The advantage to your stitch on this weight yarn is that if you are doing a blanket then it will control any sagging issues since it is a modified form of twisting and plaiting. I've had to learn a whole different method of knitting when using the single ply polar/microfiber bulk and ribbon yarns. They make a fabric totally unlike the 3ply I'm used to and even the finer Knit Crosheen with its braided ply took me to a whole new learning curve.

My other experience was when doing top-down for the first time on an open face cardigan, I had gone from working flat until starting the bottom of the armscye down on the sleeves in the round. Even though I still had the same upside down Vs they were noticeably different from a distance (which most people would be looking at it).

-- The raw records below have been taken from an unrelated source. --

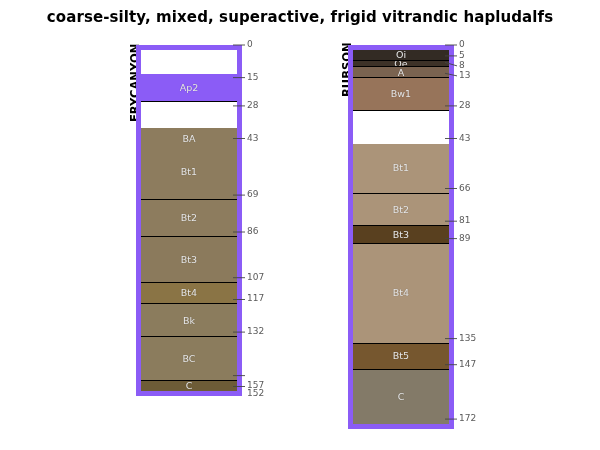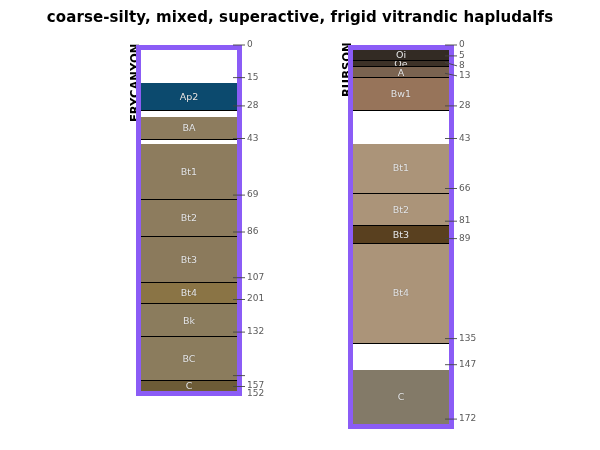"Ap2" div.horizon { background: #0c4a6e -> #8b5cf6; top: 33px -> 24px }
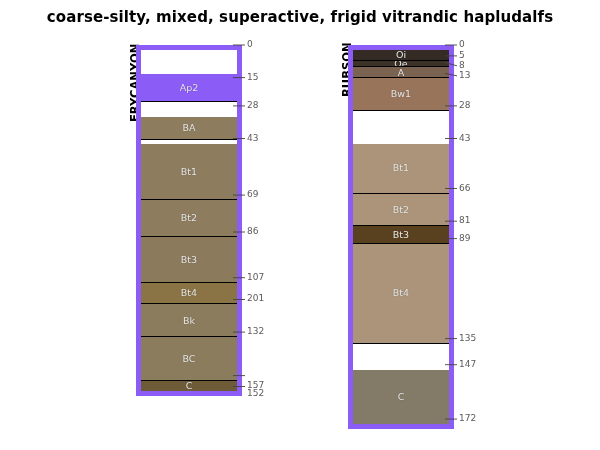"BA" div.horizon { top: 67px -> 78px }
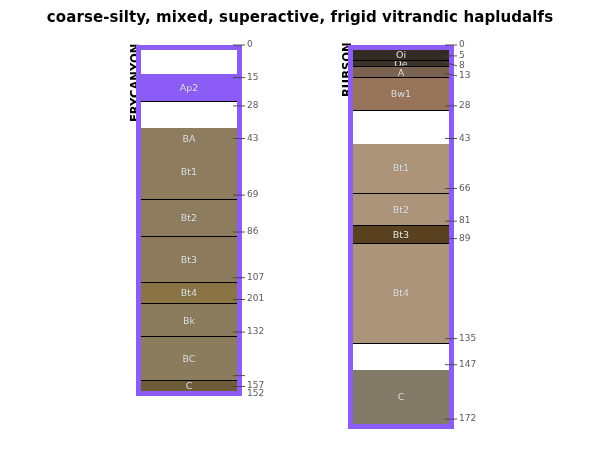"201" div.depth-label { text: 201 -> 117 }
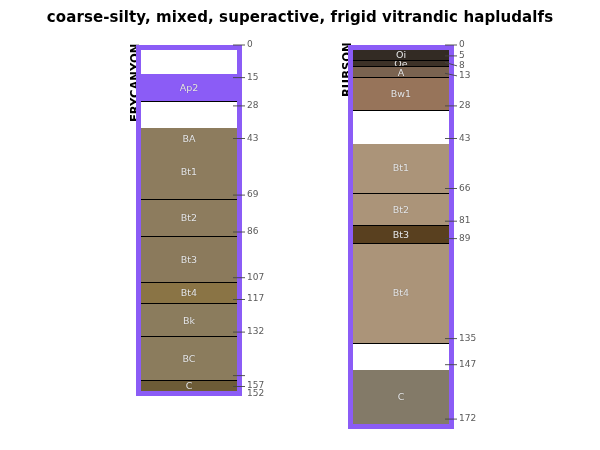"Bt5" div.horizon { html: none -> <div> <span>Bt5</span> </div> }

It took me sometime to find in the middle of B. Walker's book (and like you trying every other technique there is) that I needed to work the sleeves flat as well--came out perfect.

Another good example done on any sized Tunisian hook or weight of yarn is the "modified Tunisian" versus the "knit Tunisian" since the modified gives a very distinct vertical strand to the V stitch. Its because one is pulling through the loop (like knitting) under the forward vertical strand below while the knit Tunisian is done working between the two vertical strands and balancing the created V much better.

Learn to use the stitches to their advantage like in this case it makes a more stable fabric to work cross stitch embroidery work on while the V fabric works well for duplicate stitch embroidery.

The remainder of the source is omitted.